The short autumn of our discontent is over as the United States has ended one of its greatest national convolutions of recent memory. Am I speaking of the attack on the US Consulate in Libya; the current stalemate of US politics and the Presidential race or the upcoming financial cliff on which the US may dive over on December 31?
No, I am talking about the debacle of replacement referees by the National Football League (NFL). After an eight week lockout by management, including three regular season games, the results were so catastrophic for America that the NFL finally game to its senses and settled the labor dispute.

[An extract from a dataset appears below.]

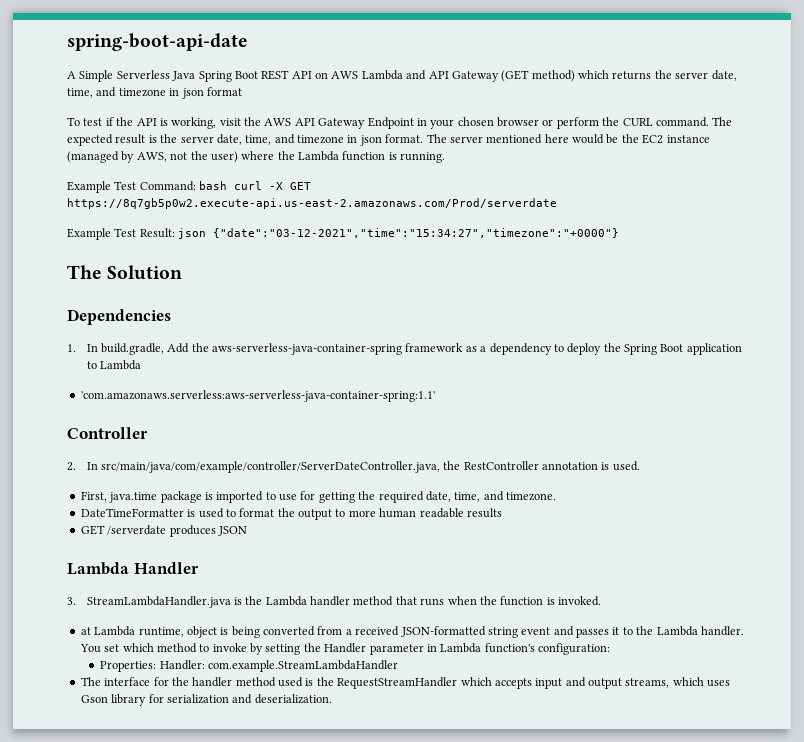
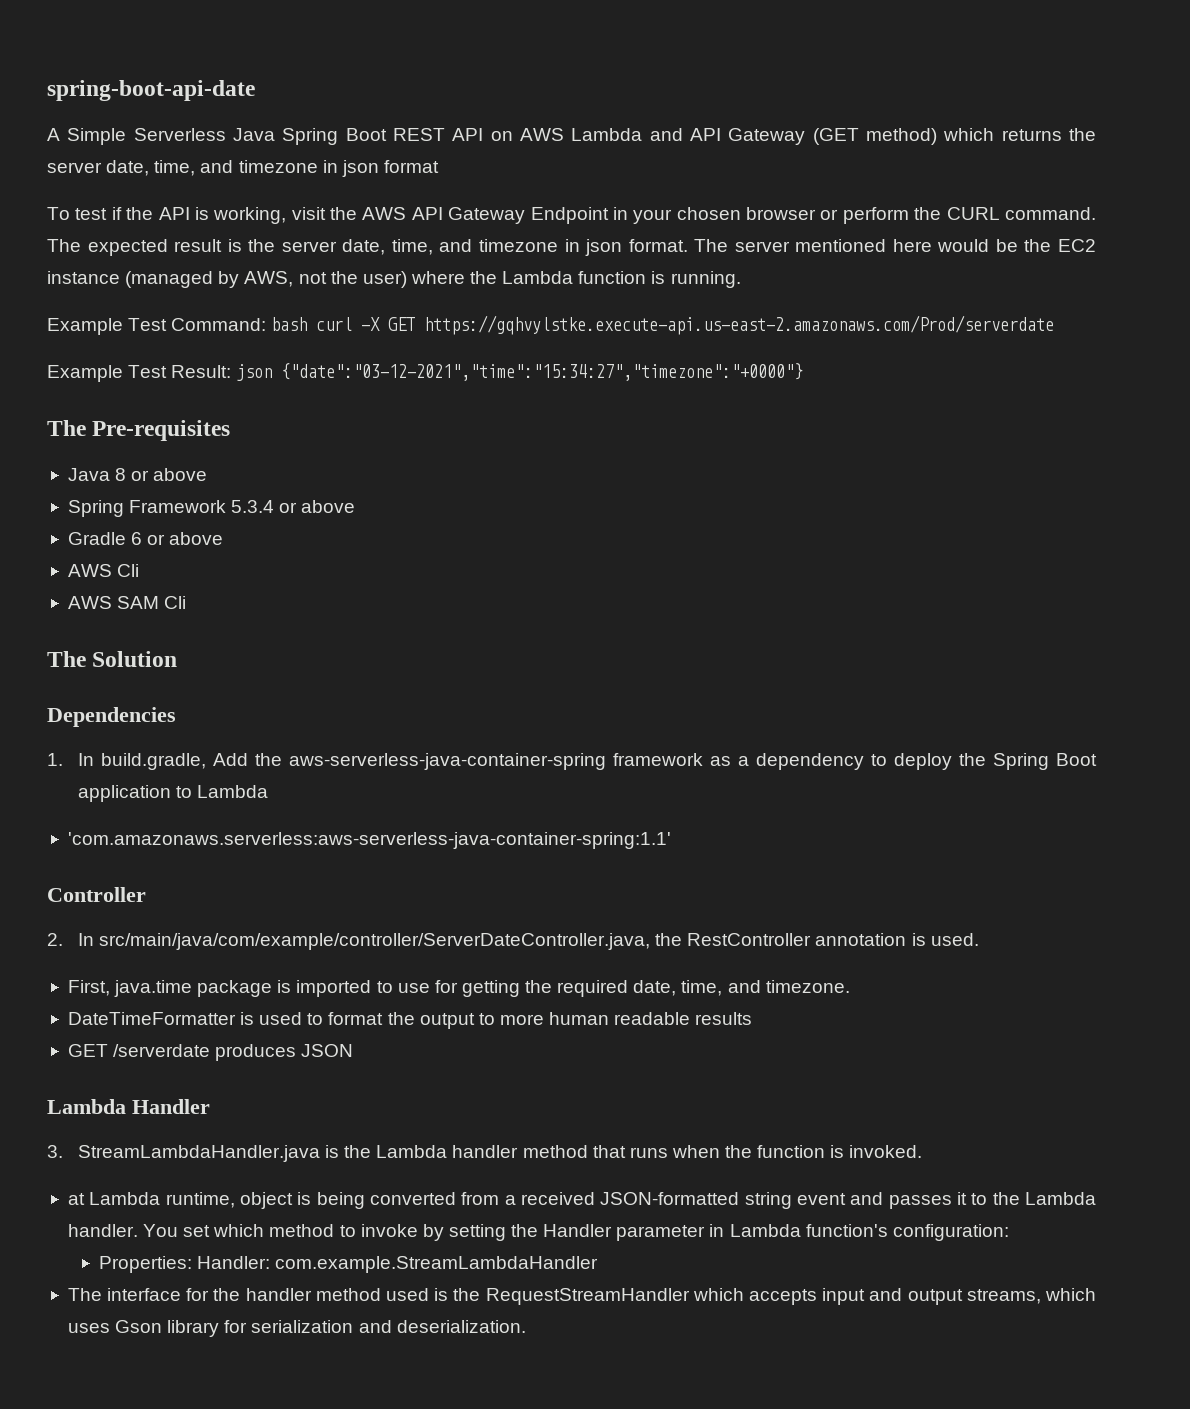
[67,198,557,209] https://8q7gb5p0w2.execute-api.us-east-2.amazonaws.com/Prod/serverdate -> [424,315,1055,335] https://gqhvylstke.execute-api.us-east-2.amazonaws.com/Prod/serverdate
(620, 233) none -> [47,420,231,441] [67,468,208,481] [67,500,356,517] [67,532,224,545] [67,564,140,577] [67,596,187,609] // The Pre-requisites // Java 8 or above // Spring Framework 5.3.4 or above // Gradle 6 or above // AWS Cli // AWS SAM Cli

How bad was the fallout? So bad that the controversy not only made the front page of the Financial Times (FT) last week but it also made the FT’s Op-Ed page on September 29, in a piece written by FT Senior Editor Christopher Caldwell, in an article entitled “NFL falls foul of the ‘drunken Santa’ problem”. Caldwell used the (unfortunately) well known fact of US department stores hiring alcoholics to pose as Santa Claus during the Christmas holidays as the lead in for a discussion of “O-Ring Theory of Economic Development” as articulated by Michael Kremer. Kremer’s thesis is that in “high-value added fields, where one malfunction in a complex chain can destroy all value, special rules apply.” This leads to the concept, found in the employment relations context, where there is a “positive correlation between the wages of workers in different occupations within enterprises.”
I would add one additional corollary to the above. That is training. The replacement referees obviously did not know the rules and when they did know the rules, they had great trouble applying them in game situations. In other words, they had not been properly trained.